Given material: Foreign-born individuals convicted of crimes and ordered deported will be held in immigration detention despite court rulings halting some of President Trump’s efforts to speed up such cases, immigration lawyers and advocates said Friday.
Department of Homeland Security immigration officials were given guidance that implements the administration’s issuance late last year of what is called an internal “operational guidance memo” — a notice that largely skips the federal regulatory or legislative processes to make changes in how immigration laws are enforced. Any such guidance is subject to legal challenges.
One of the cases brought to halt the administration’s efforts — involving nearly 1,000 Cambodian refugees living in the country — has led to fears that other court rulings could simply be disregarded.
All of this has left many foreign-born individuals who have committed crimes in legal limbo and thrown the job of attorneys representing them into turmoil.
Christina Fuentes, an immigration attorney in Los Angeles, said her concerns were heightened after a Jan. 25 immigration detention appeals panel issued a ruling against a 38-year-old immigrant from Taiwan who had been convicted of being a felon in possession of ammunition in violation of California state law.
The three-judge panel had ruled in favor of the immigrant, Zheng Zhu, in part because the government never specified whether Congress intended for ammunition to be treated the same as a firearm in its criminal statutes. (Minnesota courts do not consider ammunition equivalent to firearms because ammunition is widely sold to gun owners without a background check or permit.)
But in February, the U.S. attorney general’s office intervened, asking the court to hold Zhu in immigration detention until the appeal was complete. The attorney general, Jeff Sessions, said that because of Zhu’s violent criminal convictions, he was subject to mandatory detention and therefore a flight risk who should be kept locked up.
“When an alien is convicted of an aggravated felony — and in the case of Zheng Zhu, he was convicted of multiple aggravated felonies — he is subject to mandatory detention,” a Feb. 23 filing from the attorney general’s office said.
“There are no exceptions or discretion permitted in the statutory mandatory detention provision,” it said. “So, even if an alien were to later prevail on his constitutional claims, there would still be a duty to detain him during the pendency of that appeal.”
The filing was the latest sign that the Trump administration has turned to DOJ to implement its policies on immigration and that courts — even ones led by Republican appointees — would have difficulty in restraining the White House. An appeals panel this week denied a request by attorneys general from Maryland and the District of Columbia to reinstate an Obama-era policy under which young adults brought into the country as children can stay here legally.
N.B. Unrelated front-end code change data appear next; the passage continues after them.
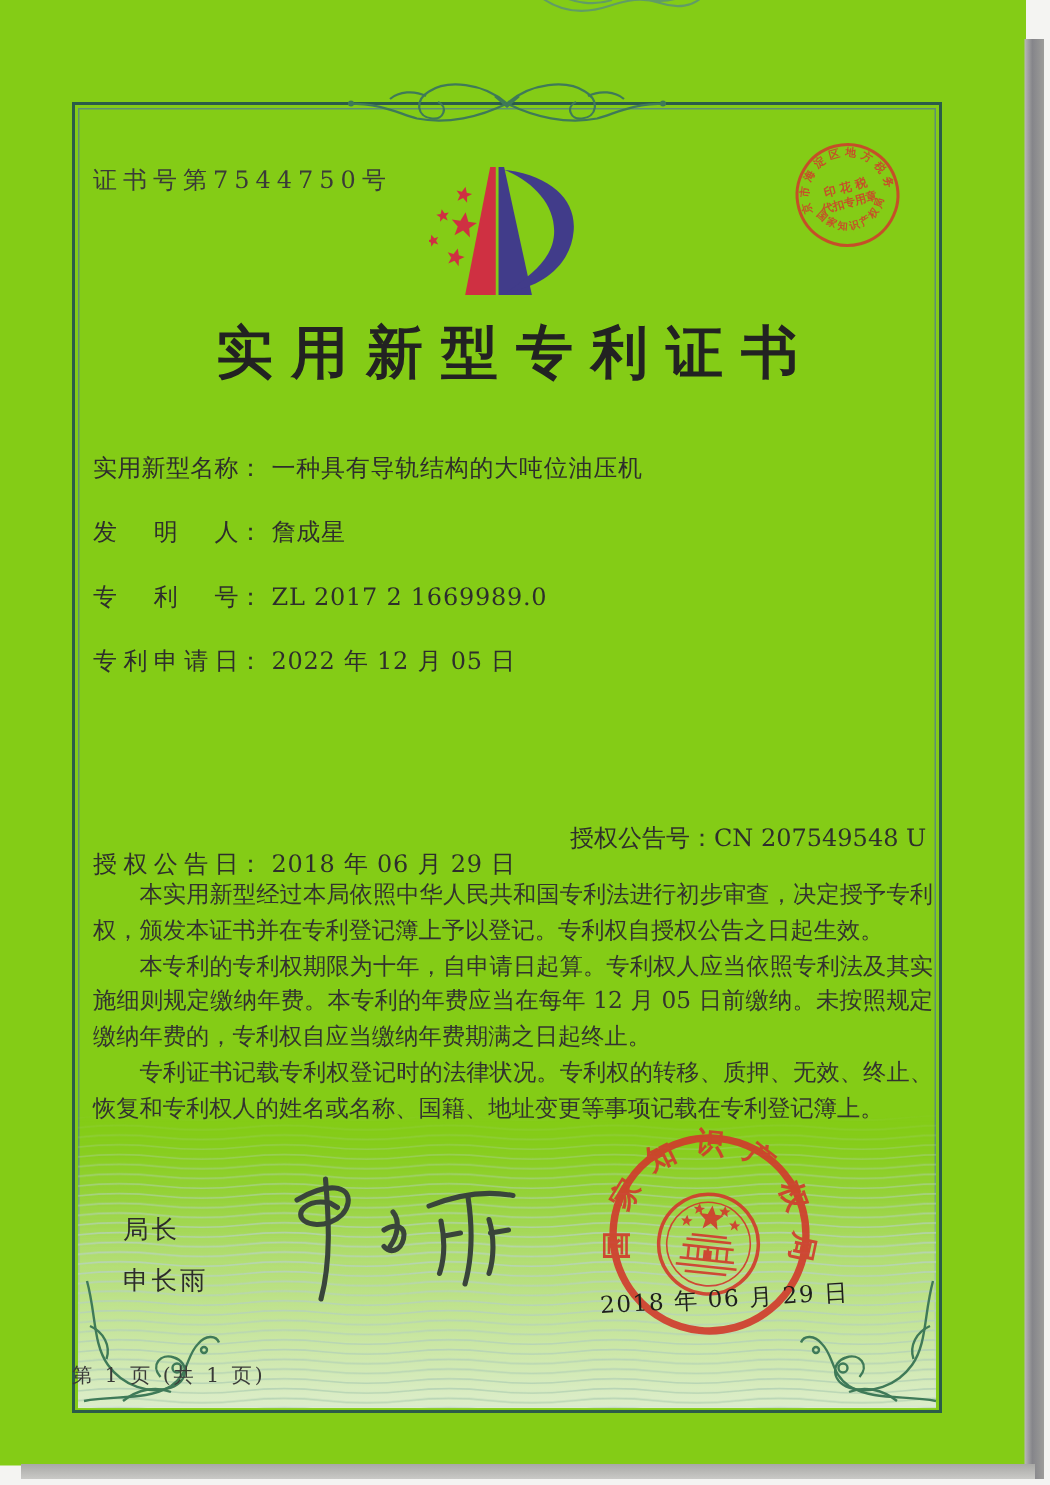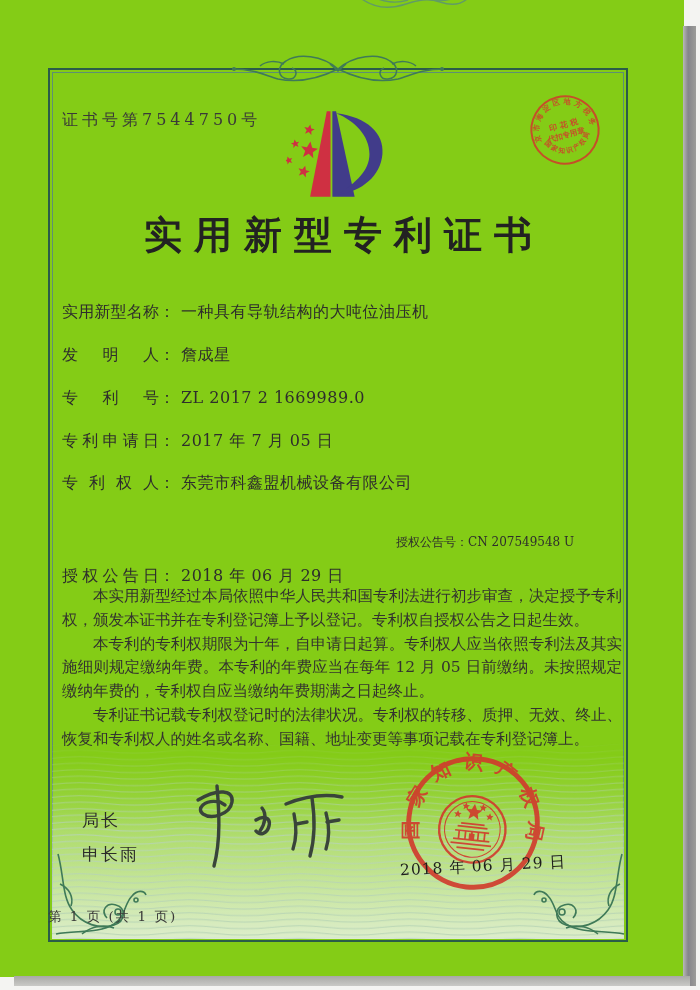--- a/index.html
+++ b/index.html
@@ -172,7 +172,7 @@
     <span class="lab">专利号</span><span class="col">：</span><span class="val">ZL 2017 2 1669989.0</span>
   </div>
   <div class="frow f-appd">
-    <span class="lab">专利申请日</span><span class="col">：</span><span class="val">2017 年 7 月 05 日</span>
+    <span class="lab">专利申请日</span><span class="col">：</span><span class="val">2022 年 12 月 05 日</span>
   </div>
   <div class="frow f-own">
     <span class="lab">专利权人</span><span class="col">：</span><span class="val">东莞市科鑫盟机械设备有限公司</span>

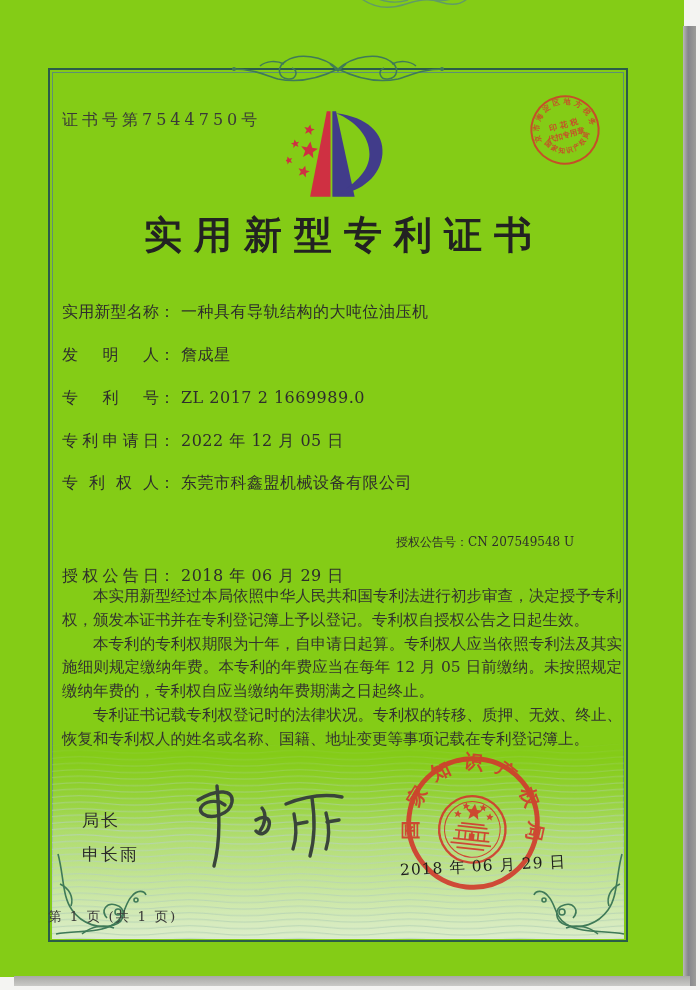--- a/index.html
+++ b/index.html
@@ -173,9 +173,6 @@
   </div>
   <div class="frow f-appd">
     <span class="lab">专利申请日</span><span class="col">：</span><span class="val">2022 年 12 月 05 日</span>
-  </div>
-  <div class="frow f-own">
-    <span class="lab">专利权人</span><span class="col">：</span><span class="val">东莞市科鑫盟机械设备有限公司</span>
   </div>
   <div class="frow f-grant">
     <span class="lab">授权公告日</span><span class="col">：</span><span class="val">2018 年 06 月 29 日</span>

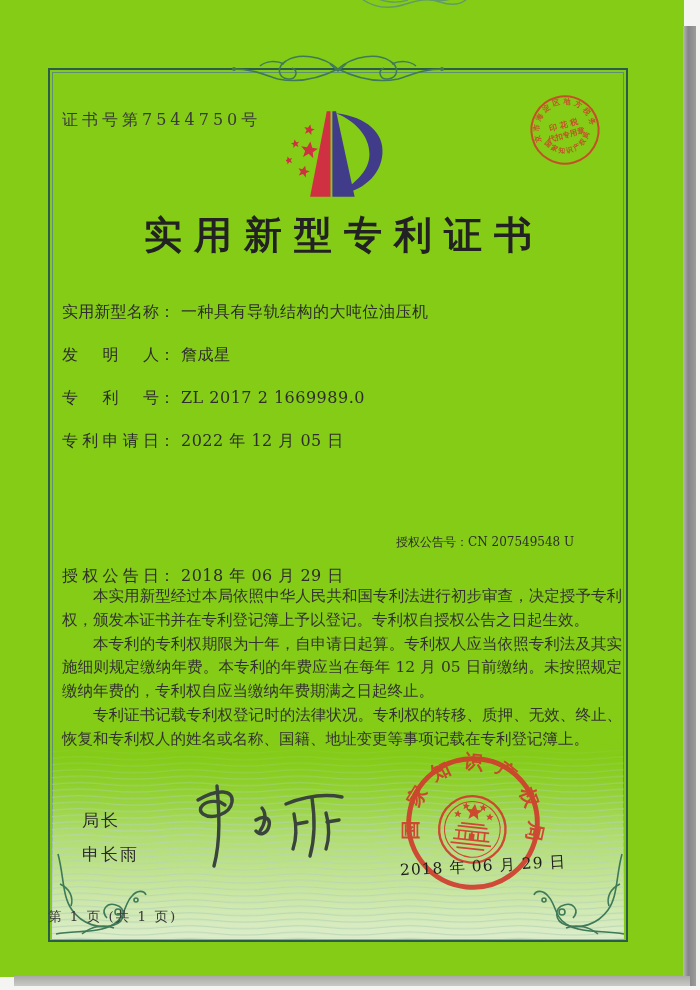--- a/index.html
+++ b/index.html
@@ -40,7 +40,7 @@
   .f-name   { top:302px; } .f-inv { top:345px; } .f-pno { top:388px; }
   .f-appd   { top:431px; } .f-own { top:473px; } .f-addr{ top:515px; }
   .f-grant  { top:566px; }
-  .grant-no { position:absolute; left:380px; top:534px; font-size:12px; color:#2e2e2c; white-space:nowrap;margin-left:16px; }
+  .grant-no { position:absolute; left:380px; top:549px; font-size:16px; color:#2e2e2c; white-space:nowrap; }
 
   .paras { position:absolute; left:62px; top:585px; width:560px; color:#33332f; }
   .paras p { font-size:15.5px; line-height:23.8px; text-indent:2em; text-align:justify; margin:0; }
The attorney general’s office made Zhu’s detention permanent in an order issued on March 13, even though new Supreme Court and Circuit Court of Appeals decisions suggest that such a path is likely to ultimately fail.
In February, for instance, the 9th U.S. Circuit Court of Appeals included in its decisions that as a matter of law, the Biden requirements could not be used to arrest or charge parents or caregivers for their children’s inability to meet the requirements.
The decision resulted from a case involving two undocumented parents who had each been charged with felony child neglect in Los Angeles because their young children were unable to meet the criteria for two new requirements: that sponsors pass a background check, and that sponsors have a secure and immediate housing arrangement in the United States.
A federal judge ruled in favor of the sponsors, saying that as a matter of law they had no clear legal duty to meet either guideline.
The guidance on detaining foreign-born individuals convicted of crimes comes at a time when the court backlog in immigration cases is particularly high, perhaps as high as 1 million, advocates say.
Between 2016 and 2018, federal courts issued 3,200 petitions contesting immigration detention cases, according to Syracuse University’s Transactional Records Access Clearinghouse. That number is likely to drastically increase under the new Trump administration policy.
The increase comes after the attorney general’s office decided that foreign-born individuals convicted of crimes and ordered deported should be held in immigration detention, regardless of court rulings halting the administration’s efforts to speed up such cases.